# Given data
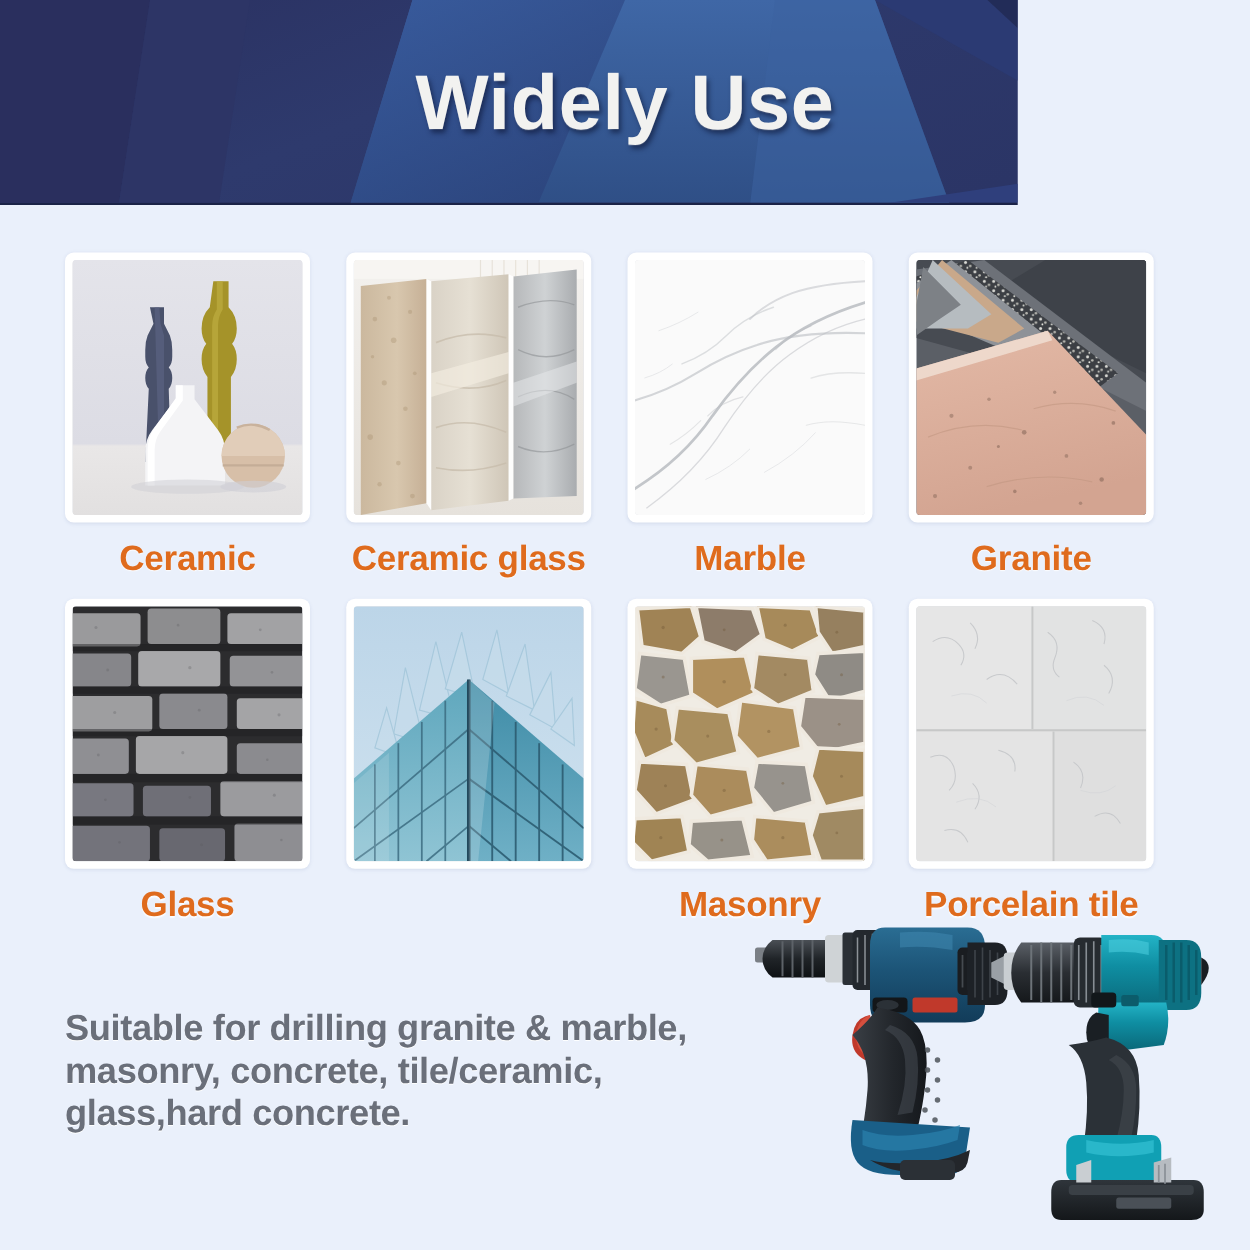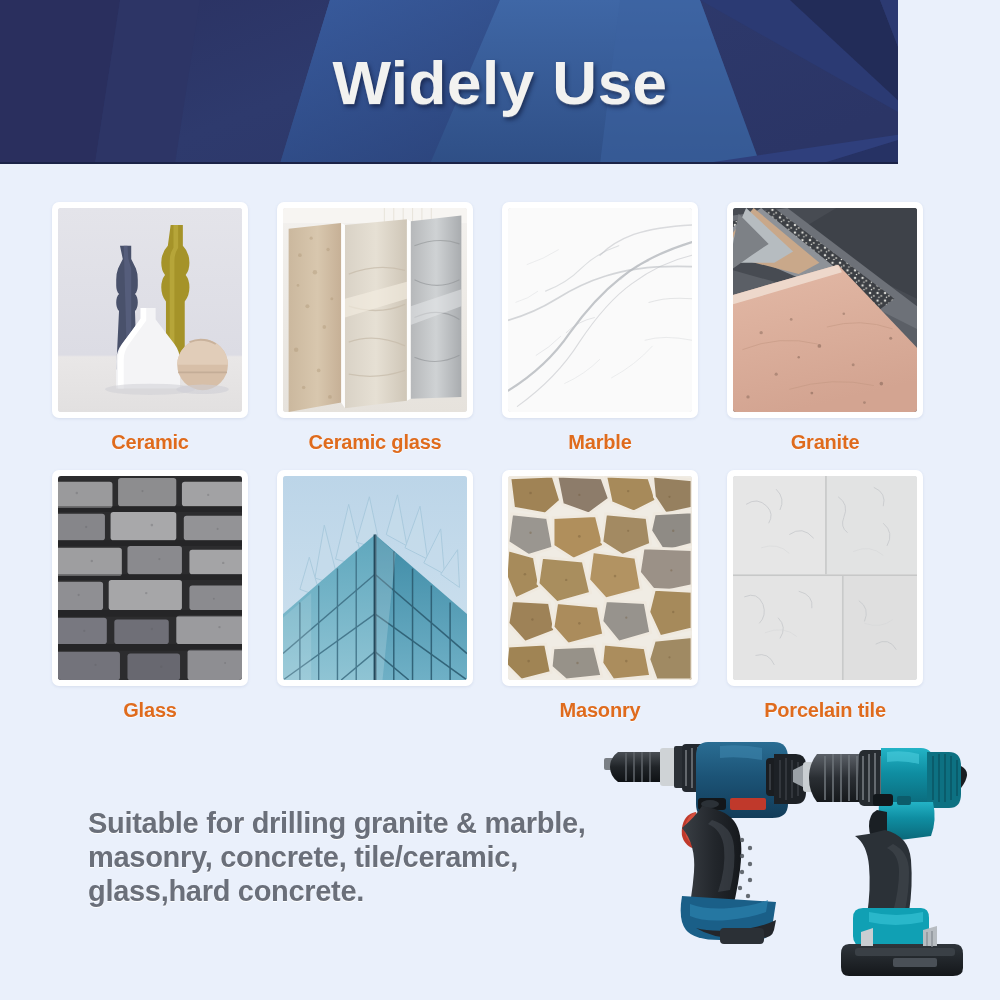--- a/index.html
+++ b/index.html
@@ -12,7 +12,7 @@
 
   
   .header {
-    position:absolute; left:0; top:0; width:898px; height:164px;
+    position:absolute; left:0; top:0; width:814px; height:164px;
     overflow:hidden; background:#2c3465;
     border-bottom:2px solid #1b2347;
   }

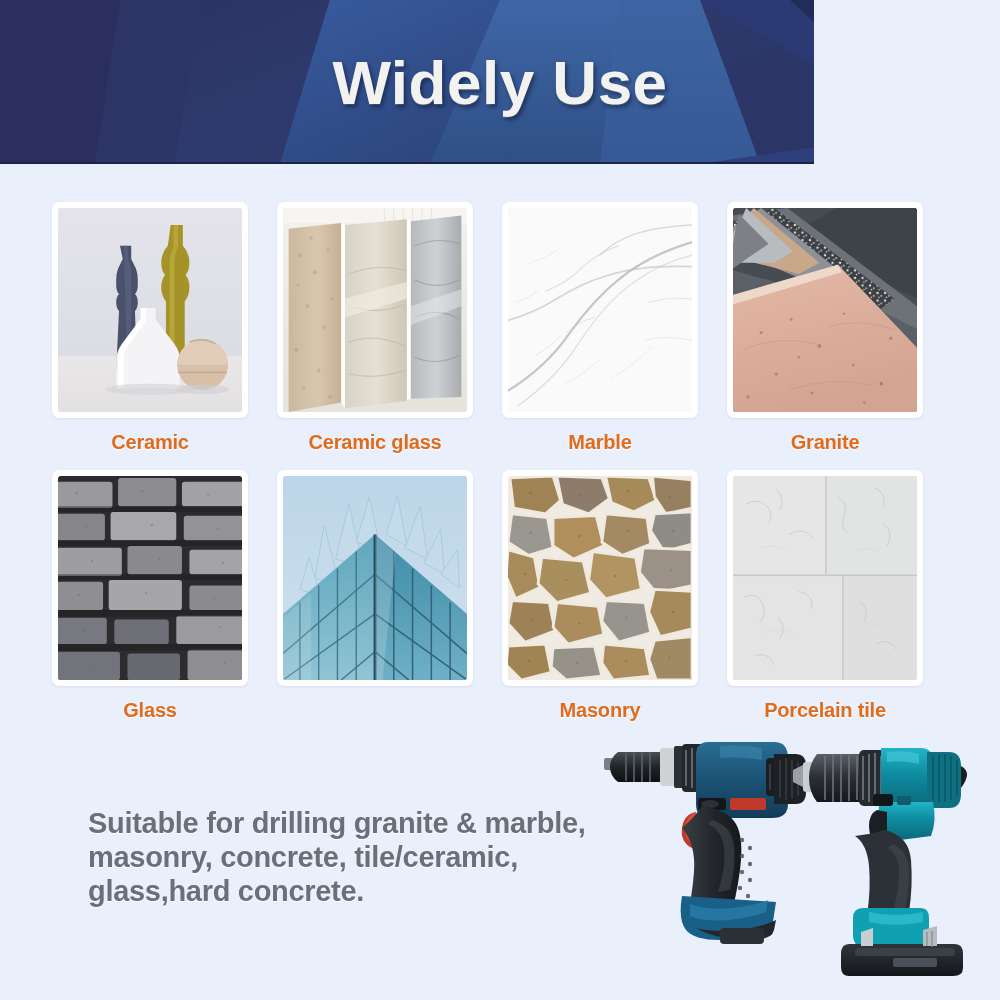--- a/index.html
+++ b/index.html
@@ -55,7 +55,7 @@
   .card-label {
     margin-top:13px;
     text-align:center;
-    font-size:20px;
+    font-size:28px;
     font-weight:bold;
     color:#df6b1d;
     letter-spacing:-0.2px;

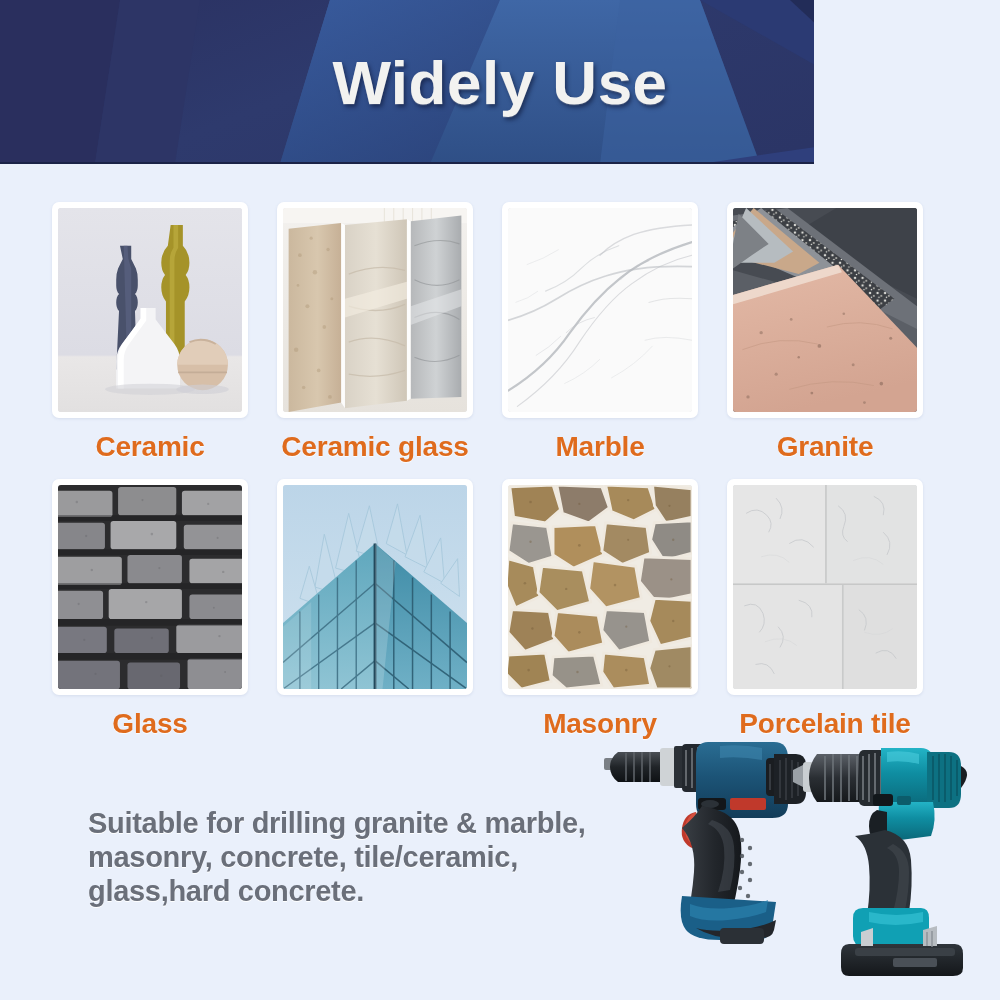--- a/index.html
+++ b/index.html
@@ -77,7 +77,6 @@
     letter-spacing:-0.3px;
     text-shadow:0 1px 0 rgba(255,255,255,0.95);
     z-index:2;
-    margin-left:36px;
   }
   .footer-text .ln { display:block; white-space:nowrap; }
   .drills {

# Required action
Copy out each line of the records that holds the string "absolute".

# Result for this task
-    position:absolute; left:0; top:0; width:898px; height:164px;
+    position:absolute; left:0; top:0; width:814px; height:164px;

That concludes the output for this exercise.